The science party was comprised of a diverse group from within NOAA and partner organizations. National Weather Service Incident Meteorologist (IMET) Mike Proud sailed with the ship for both legs. He provided crucial, real-time weather forecasting that assisted the command and science party in making decisions, which maximized operations while also keeping the ship and crew safe from rough seas. The science party also included Coast Survey PS Colin Stewart, Cape Fear Community College student Jessica Hufham, and NOAA affiliate Veronica Martinez from NOAA’s National Centers for Environmental Information (NCEI) in Boulder, Colorado. She assisted in reviewing Nancy Foster’s data management and archival procedures. Augmenting watch standers, Lt. Cmdr. Damian Manda and Lt. j.g. Michelle Levano, also assisted with survey operations and troubleshooting. The project was successful due to the hard work and varied backgrounds of the augmenting science party.

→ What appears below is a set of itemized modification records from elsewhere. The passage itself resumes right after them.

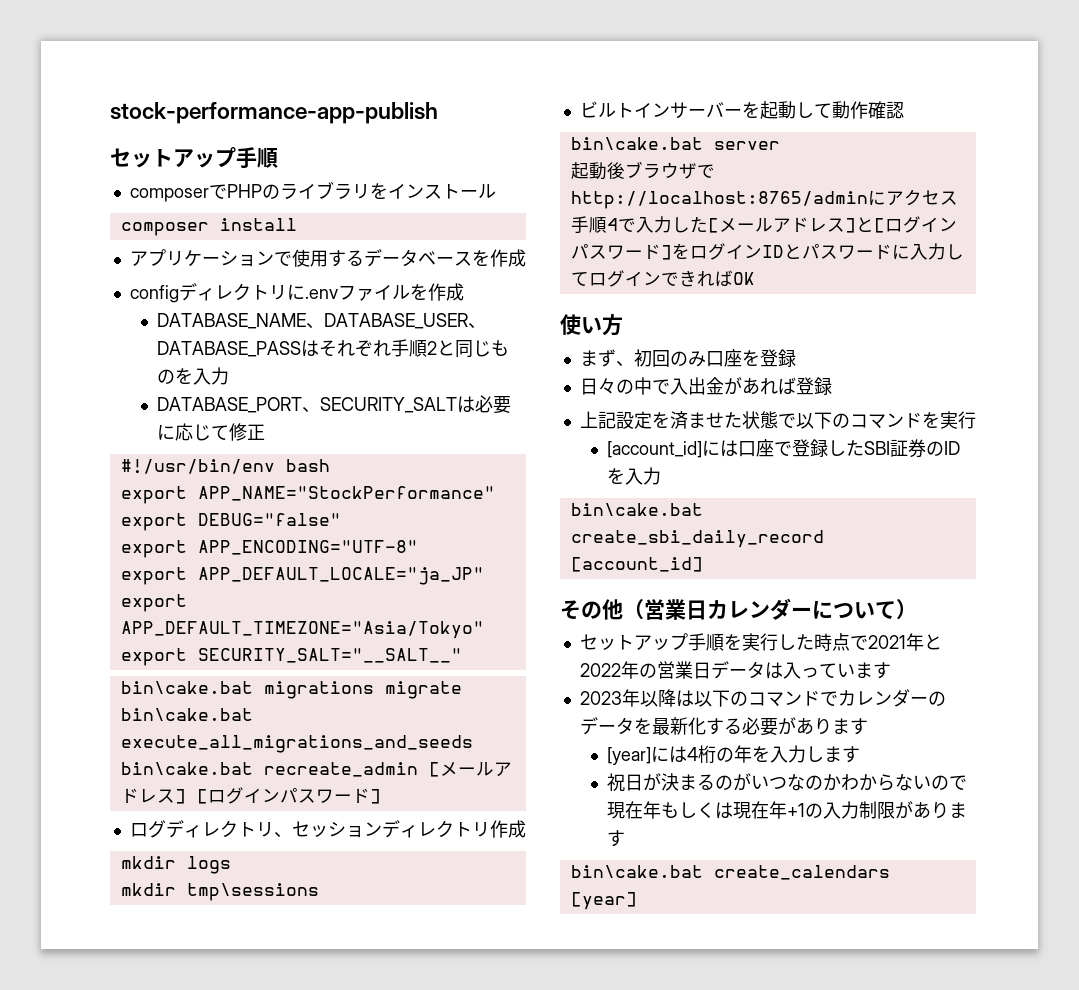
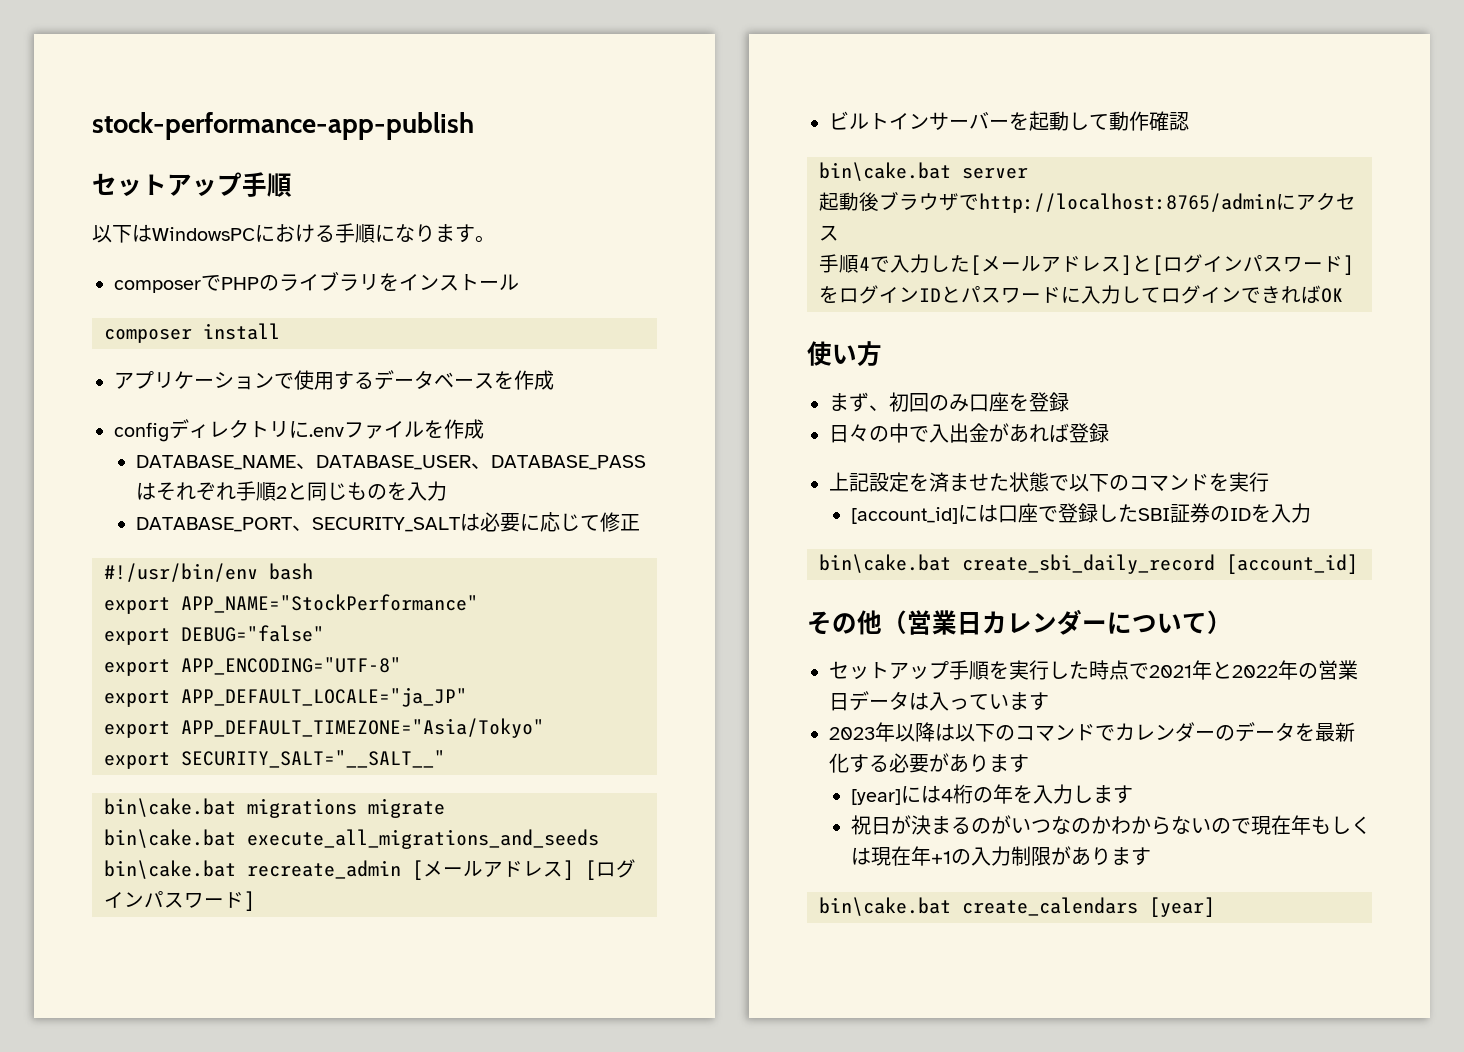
+ 以下はWindowsPCにおける手順になります。
- ログディレクトリ、セッションディレクトリ作成
- mkdir logs
- mkdir tmp\sessions

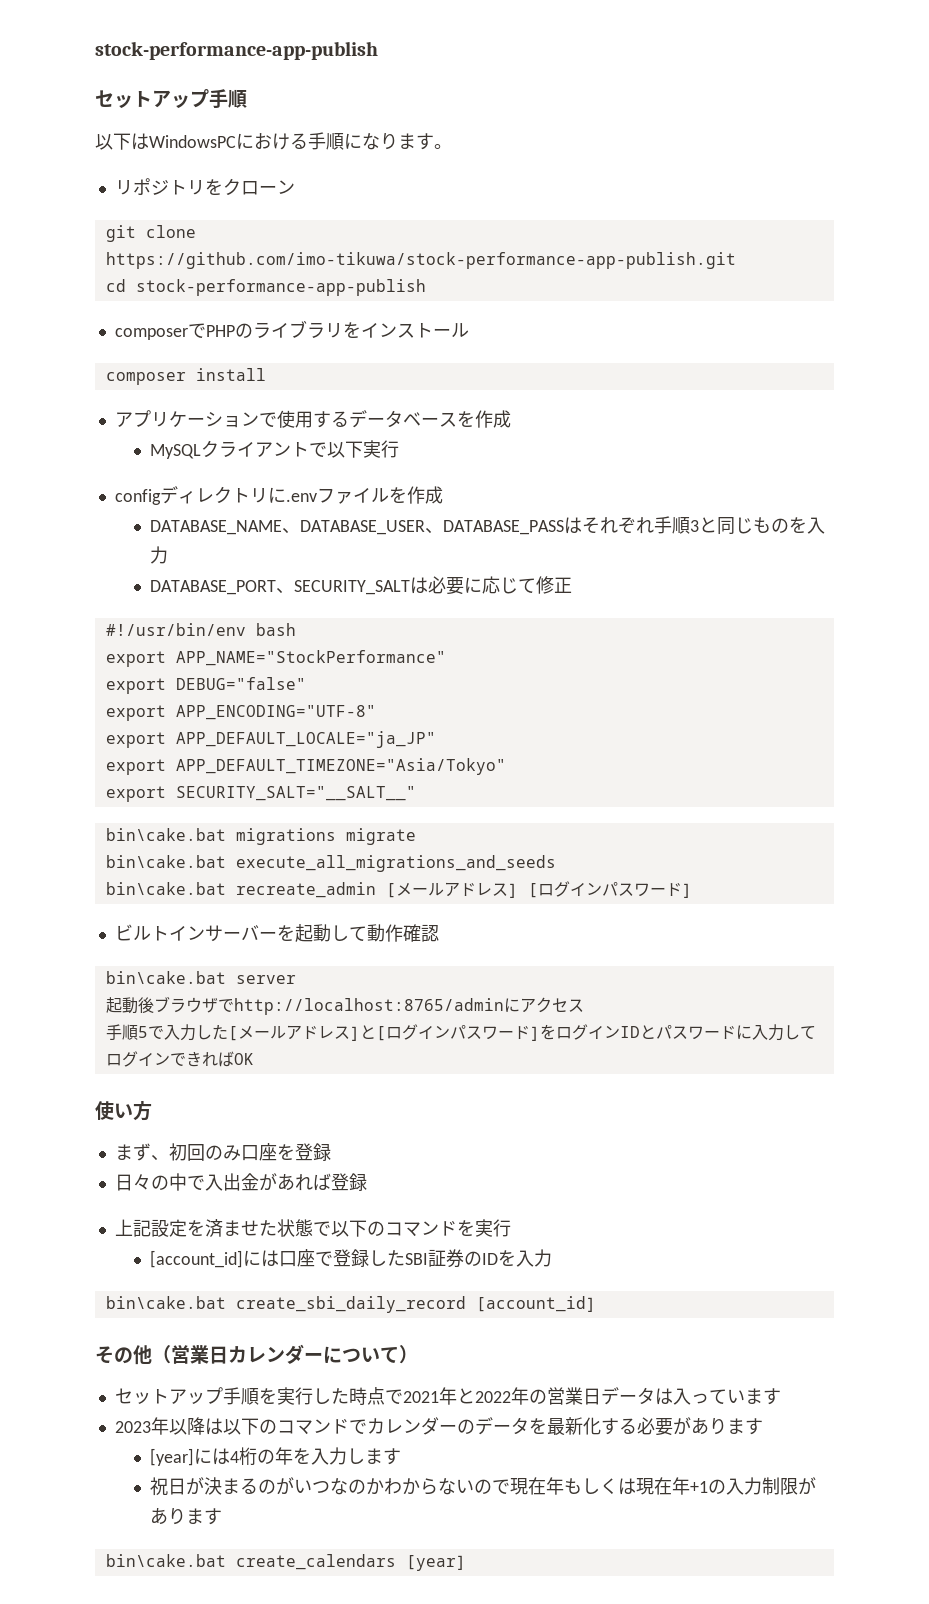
+ リポジトリをクローン
+ git clone https://github.com/imo-tikuwa/stock-performance-app-publish.git
+ cd stock-performance-app-publish
+ MySQLクライアントで以下実行
- DATABASE_NAME、DATABASE_USER、DATABASE_PASSはそれぞれ手順2と同じものを入力
+ DATABASE_NAME、DATABASE_USER、DATABASE_PASSはそれぞれ手順3と同じものを入力
- 手順4で入力した[メールアドレス]と[ログインパスワード]をログインIDとパスワードに入力してログインできればOK
+ 手順5で入力した[メールアドレス]と[ログインパスワード]をログインIDとパスワードに入力してログインできればOK

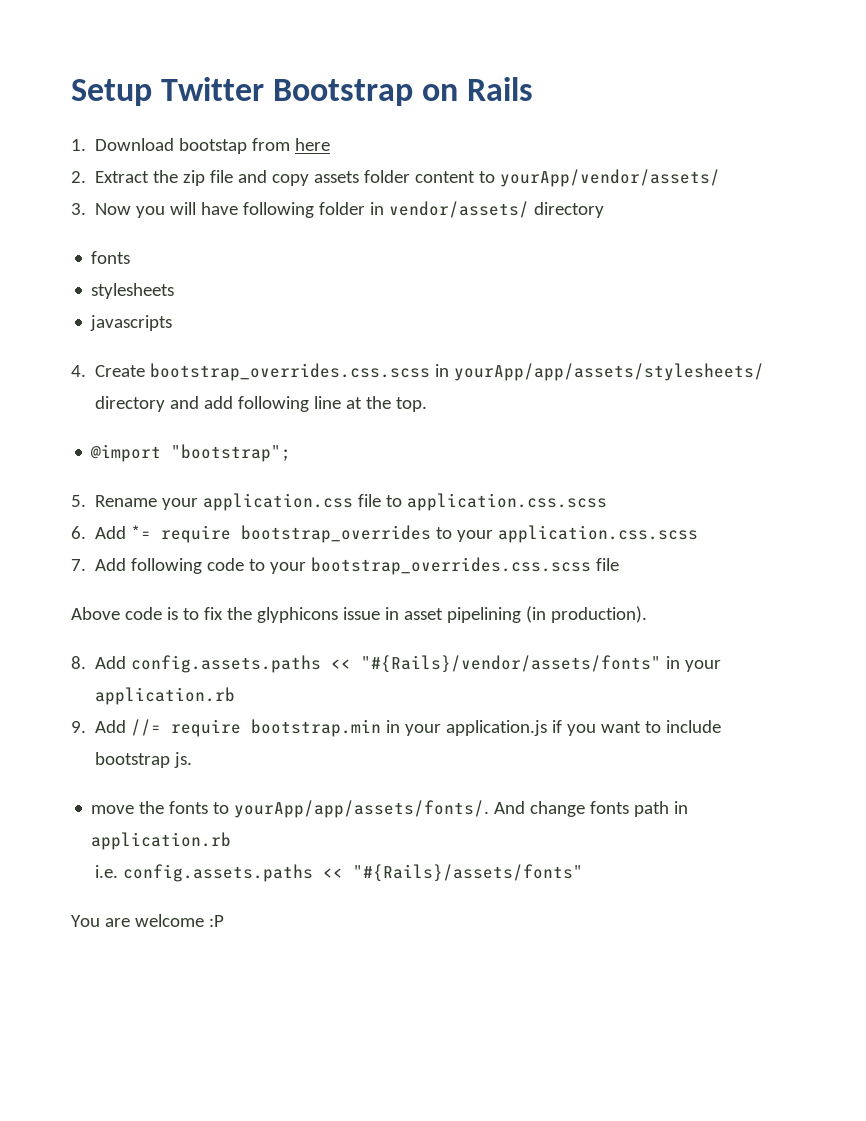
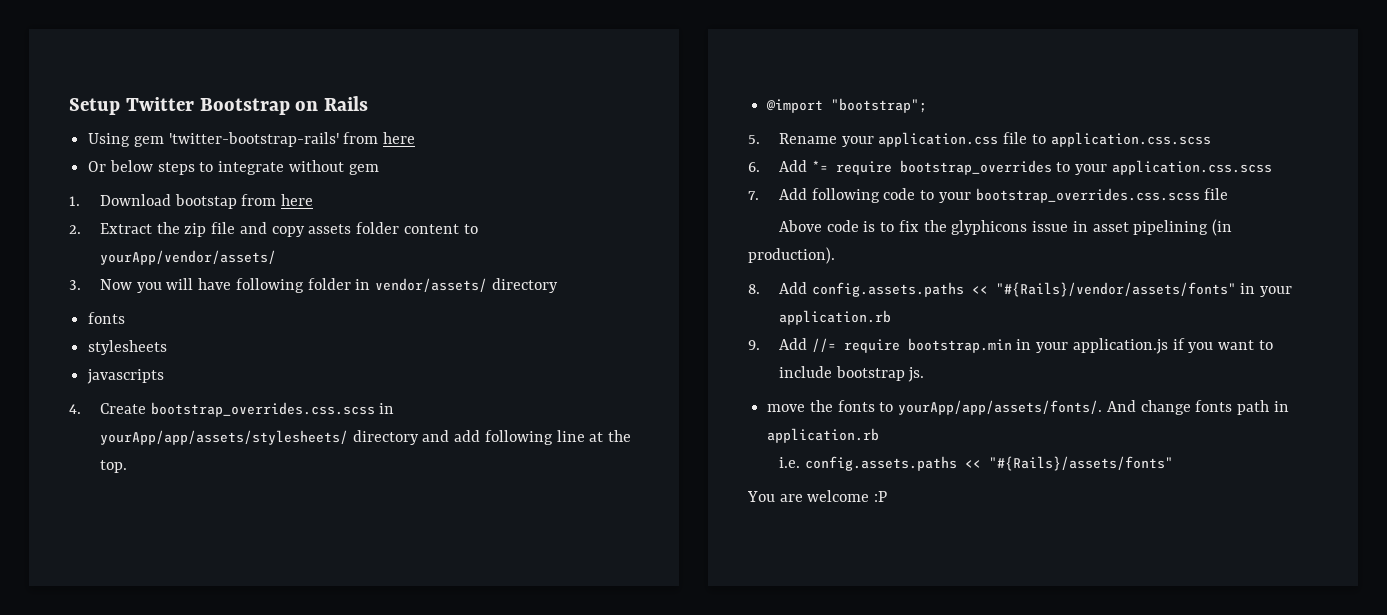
+ Using gem 'twitter-bootstrap-rails' from here
+ Or below steps to integrate without gem

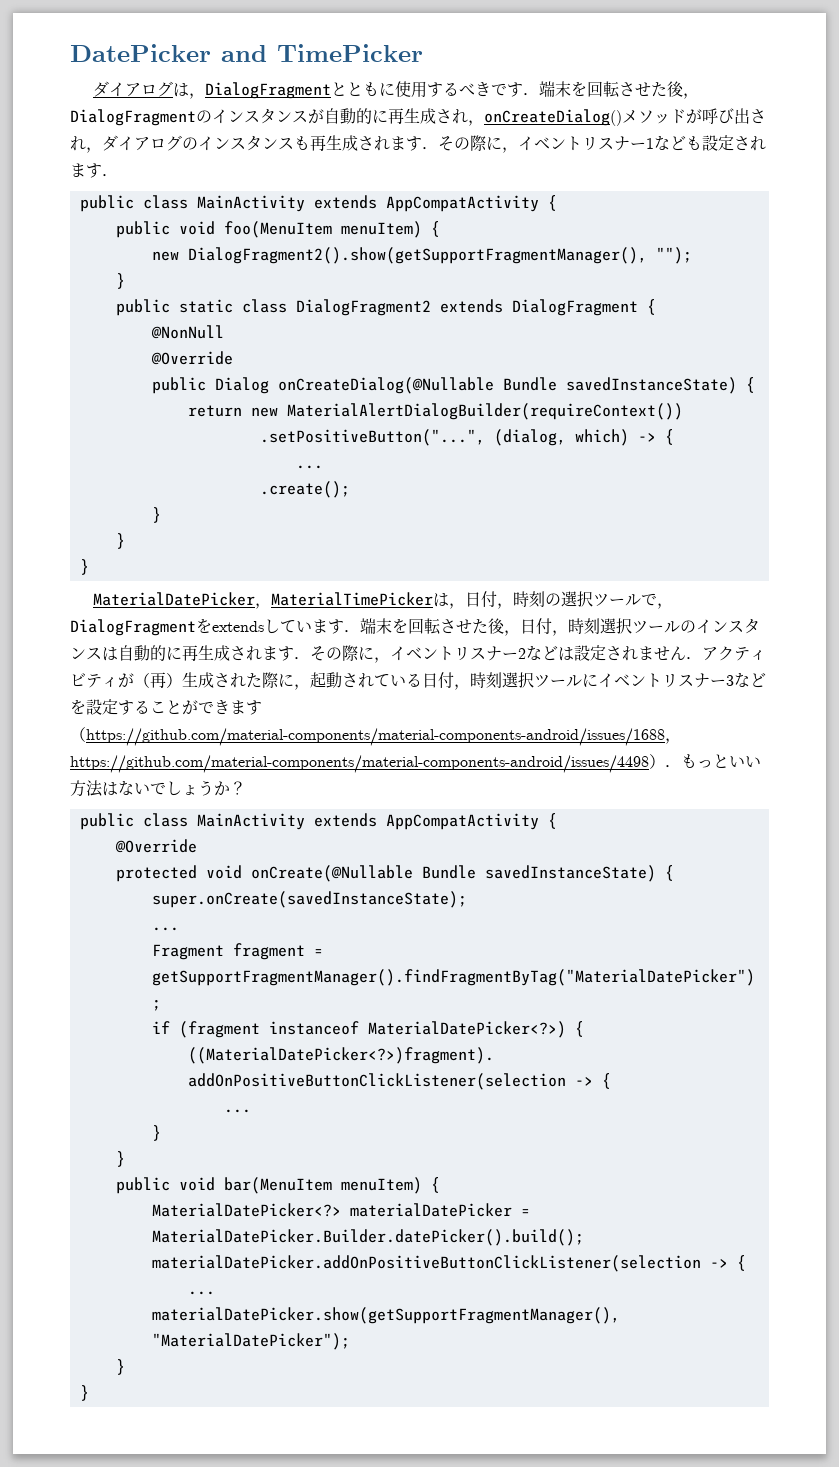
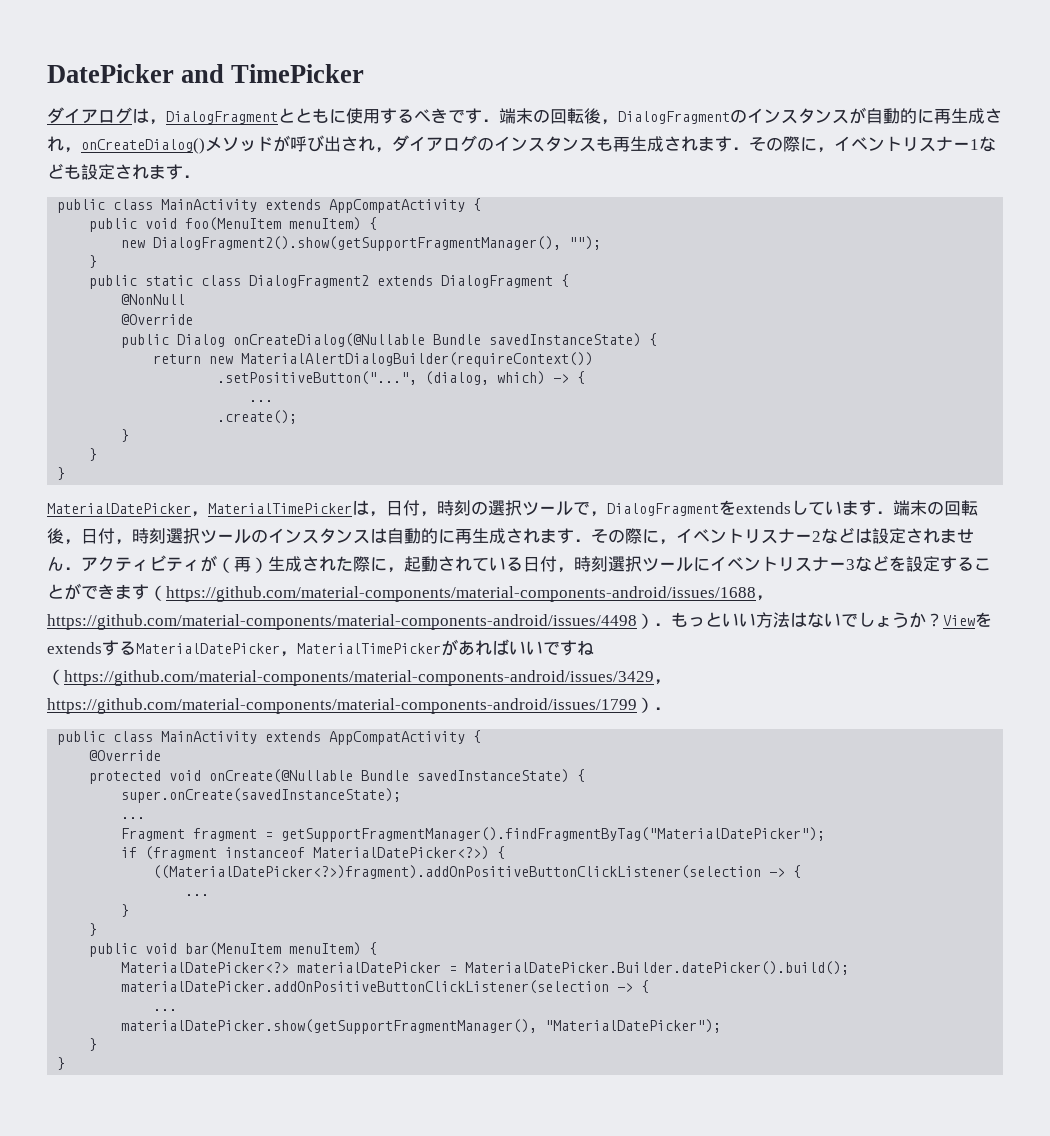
- ダイアログは，DialogFragmentとともに使用するべきです．端末を回転させた後，DialogFragmentのインスタンスが自動的に再生成され，onCreateDialog()メソッドが呼び出され，ダイアログのインスタンスも再生成されます．その際に，イベントリスナー1なども設定されます．
+ ダイアログは，DialogFragmentとともに使用するべきです．端末の回転後，DialogFragmentのインスタンスが自動的に再生成され，onCreateDialog()メソッドが呼び出され，ダイアログのインスタンスも再生成されます．その際に，イベントリスナー1なども設定されます．
- MaterialDatePicker，MaterialTimePickerは，日付，時刻の選択ツールで，DialogFragmentをextendsしています．端末を回転させた後，日付，時刻選択ツールのインスタンスは自動的に再生成されます．その際に，イベントリスナー2などは設定されません．アクティビティが（再）生成された際に，起動されている日付，時刻選択ツールにイベントリスナー3などを設定することができます（https://github.com/material-components/material-components-android/issues/1688，https://github.com/material-components/material-components-android/issues/4498）．もっといい方法はないでしょうか？
+ MaterialDatePicker，MaterialTimePickerは，日付，時刻の選択ツールで，DialogFragmentをextendsしています．端末の回転後，日付，時刻選択ツールのインスタンスは自動的に再生成されます．その際に，イベントリスナー2などは設定されません．アクティビティが（再）生成された際に，起動されている日付，時刻選択ツールにイベントリスナー3などを設定することができます（https://github.com/material-components/material-components-android/issues/1688，https://github.com/material-components/material-components-android/issues/4498）．もっといい方法はないでしょうか？ViewをextendsするMaterialDatePicker，MaterialTimePickerがあればいいですね（https://github.com/material-components/material-components-android/issues/3429，https://github.com/material-components/material-components-android/issues/1799）．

Ms. Hufham, PS Wallace, and PS Stewart.
From left, Ms. Hufham, PS Wallace, and PS Stewart review data collected by the ship’s multibeam systems. Credit: IMET Mike Proud

The Blake Plateau lies at the bottom of the Atlantic Ocean, off the coast of North Carolina, South Carolina, Georgia, and Florida. Associated with the Blake Ridge and Blake Basin, the Blake Plateau is located on the North American continental shelf. Featuring variable slopes and plateaus, this region ranges in depth from approx. 150 meters to 1800 meters (500 feet to 6000 feet). The geographic features in this area are named after the U.S. Coast and Geodetic Survey steamer George S. Blake, which was the first vessel to utilize steel cable to conduct oceanographic operations, and pioneered Deep Ocean and Gulf Stream exploration.

The seafloor of the Blake Plateau is dynamic and gives us a glimpse at what our oceans looked like during the end of the last ice age. As the seafloor drops off from the upper slope, the data show signs of long, deep channels that meander across the seafloor. Sharp and deep, these channels are an average of 10 meters (30 feet) deep and 100 meters (300 feet) wide. Some twist and curve, some end abruptly, others run straight for miles, almost appearing man-made. These cuts were created by icebergs during the last ice age when sea levels were considerably lower. As the Earth began to warm, large volumes of meltwater and icebergs flowed into the Atlantic from the polar regions. It is believed that this flow created a narrow coastal current, running southward along what is now the United States. Massive icebergs carried by the current scraped against the seafloor creating channel-like features, known as Iceberg Scours. As more of these scours are discovered, researchers will able to learn more about the state of our oceans during the last ice age.

A region of the survey area depicting the iceberg scours.
A region of the survey area depicting the Northern Blake Plateau iceberg scours.